Denis-Benjamin Viger (; August 19, 1774 – February 13, 1861) was a 19th-century politician, lawyer, businessman in Lower Canada.  He was a leader in the Patriote movement.

Viger was part of the militia in the early 19th century and then a captain in the War of 1812.  He retired from the militia in 1824 with the rank of major.

Biography
Viger was born in Montreal to Denis Viger and Périne-Charles Cherrier.  His father had represented Montreal East district in the Legislative Assembly of Lower Canada from 1796 to 1800. In 1808, he married  the 30-year-old daughter of Pierre Foretier, Marie-Amable Foretier. They had one child who died in 1814.

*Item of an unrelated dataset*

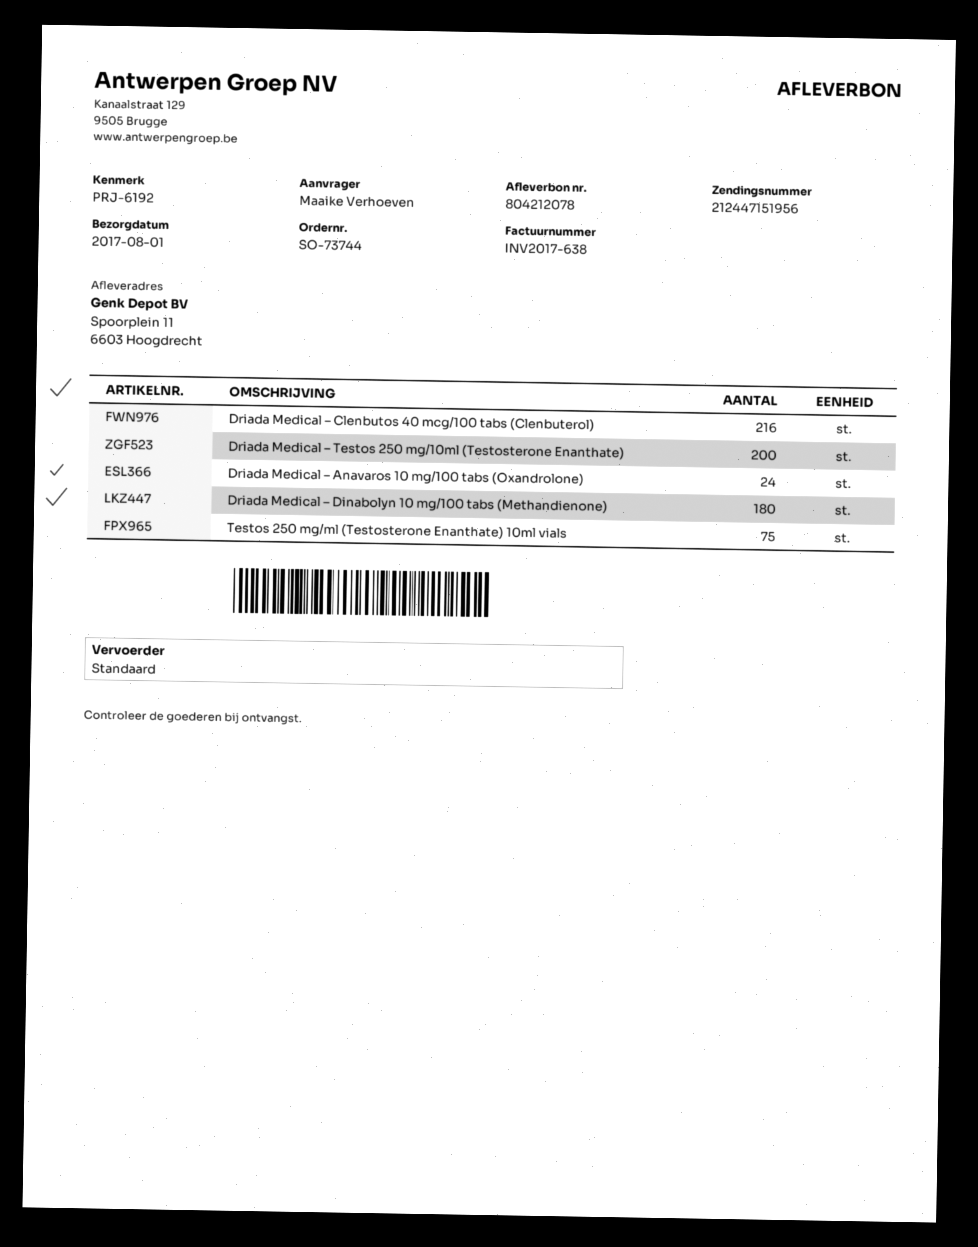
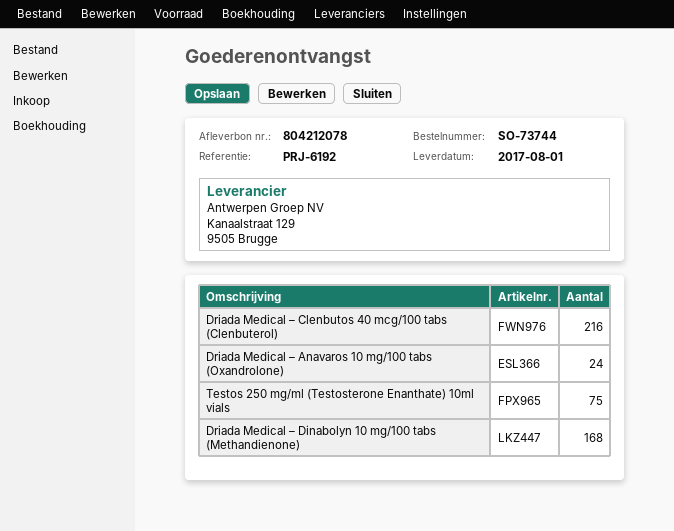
Driada Medical – Testos 250 mg/10ml (Testosterone Enanthate): 200 -> none
Driada Medical – Dinabolyn 10 mg/100 tabs (Methandienone): 180 -> 168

He was elected to the Legislative Assembly of Lower Canada for Montreal East in 1808 and 1810, then in Leinster in  1810 and 1814 and in Kent in 1816, 1820, 1824 and 1827. In 1829, he was appointed to the Legislative Council of Lower Canada.

Prominent in the Patriote movement and denounced as the owner of seditious newspapers, Viger was imprisoned in 1838 when martial law was imposed in Lower Canada; refusing to post bail in protest of the repressive martial law and demanding a regular trial, he was not released until May 1840.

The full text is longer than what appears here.